──────── INPUT MATERIAL ────────

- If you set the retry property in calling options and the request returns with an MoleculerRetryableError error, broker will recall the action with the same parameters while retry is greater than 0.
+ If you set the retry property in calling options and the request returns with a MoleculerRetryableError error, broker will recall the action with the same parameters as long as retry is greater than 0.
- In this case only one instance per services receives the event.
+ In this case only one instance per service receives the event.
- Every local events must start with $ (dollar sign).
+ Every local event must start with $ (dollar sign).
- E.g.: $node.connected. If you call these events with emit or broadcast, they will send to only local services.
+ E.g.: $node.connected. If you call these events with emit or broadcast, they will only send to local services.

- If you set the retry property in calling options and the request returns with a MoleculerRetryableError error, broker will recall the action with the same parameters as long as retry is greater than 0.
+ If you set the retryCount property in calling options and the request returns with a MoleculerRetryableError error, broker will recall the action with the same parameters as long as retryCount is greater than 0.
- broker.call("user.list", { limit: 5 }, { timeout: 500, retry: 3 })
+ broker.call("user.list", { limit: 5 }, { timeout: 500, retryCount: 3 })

────────
──────── INPUT MATERIAL ────────

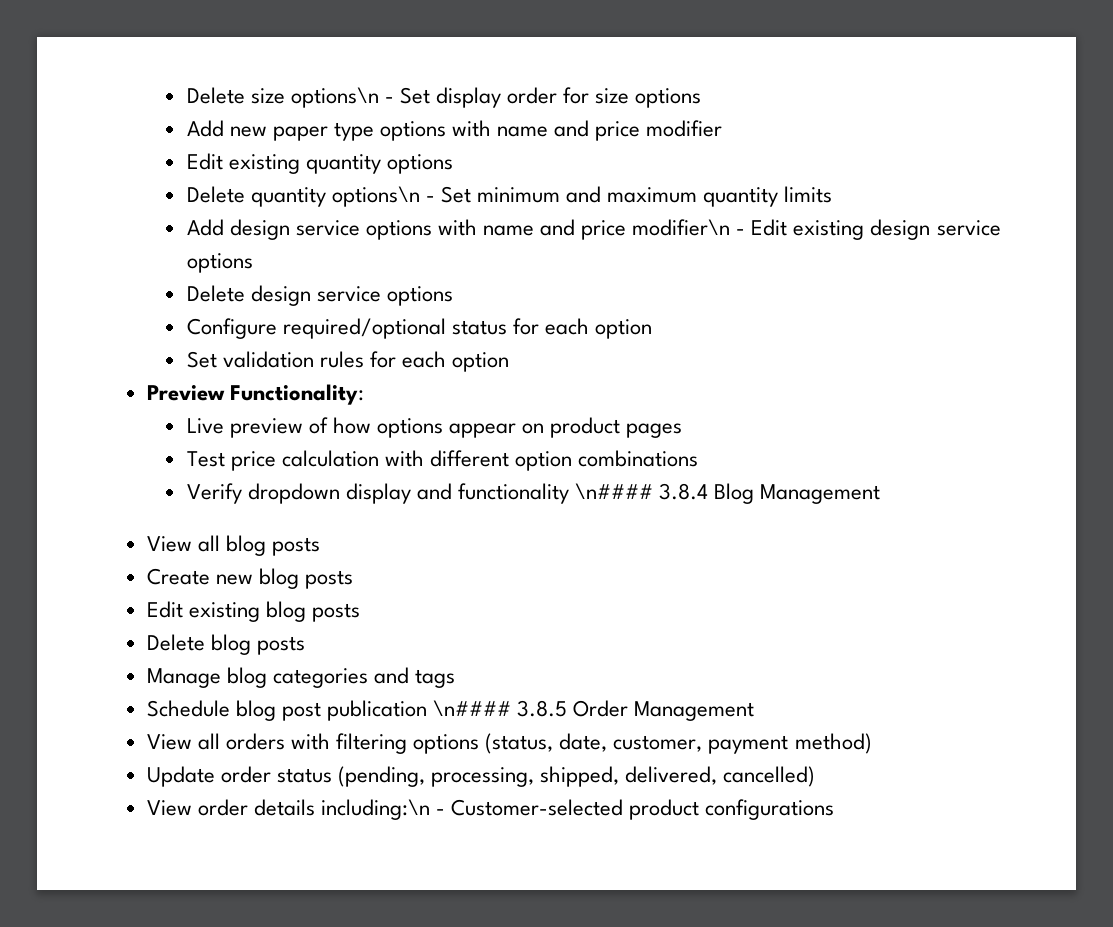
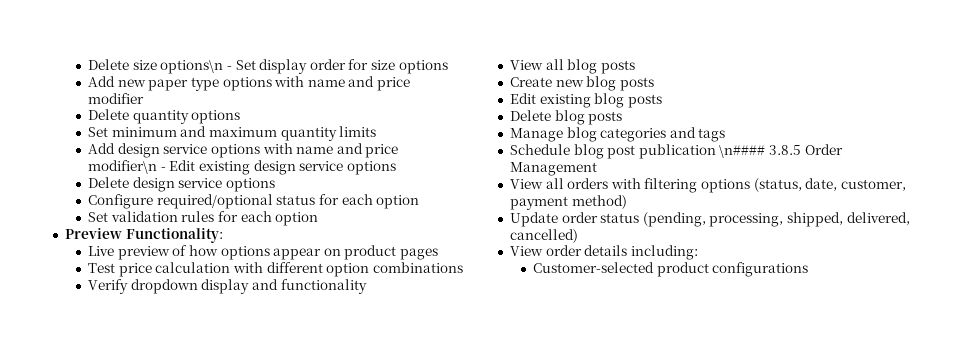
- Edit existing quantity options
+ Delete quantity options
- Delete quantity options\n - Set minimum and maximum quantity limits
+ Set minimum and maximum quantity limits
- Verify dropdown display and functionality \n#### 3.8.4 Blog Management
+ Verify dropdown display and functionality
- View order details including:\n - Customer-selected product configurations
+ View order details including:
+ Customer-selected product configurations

────────

Write down exactly the span of lines above from the one containing "event must start with $ (dollar sign)." to the one containing "to local services.", both ends included.

◆ **PROBLEM SOLUTION**
+ Every local event must start with $ (dollar sign).
- E.g.: $node.connected. If you call these events with emit or broadcast, they will send to only local services.
+ E.g.: $node.connected. If you call these events with emit or broadcast, they will only send to local services.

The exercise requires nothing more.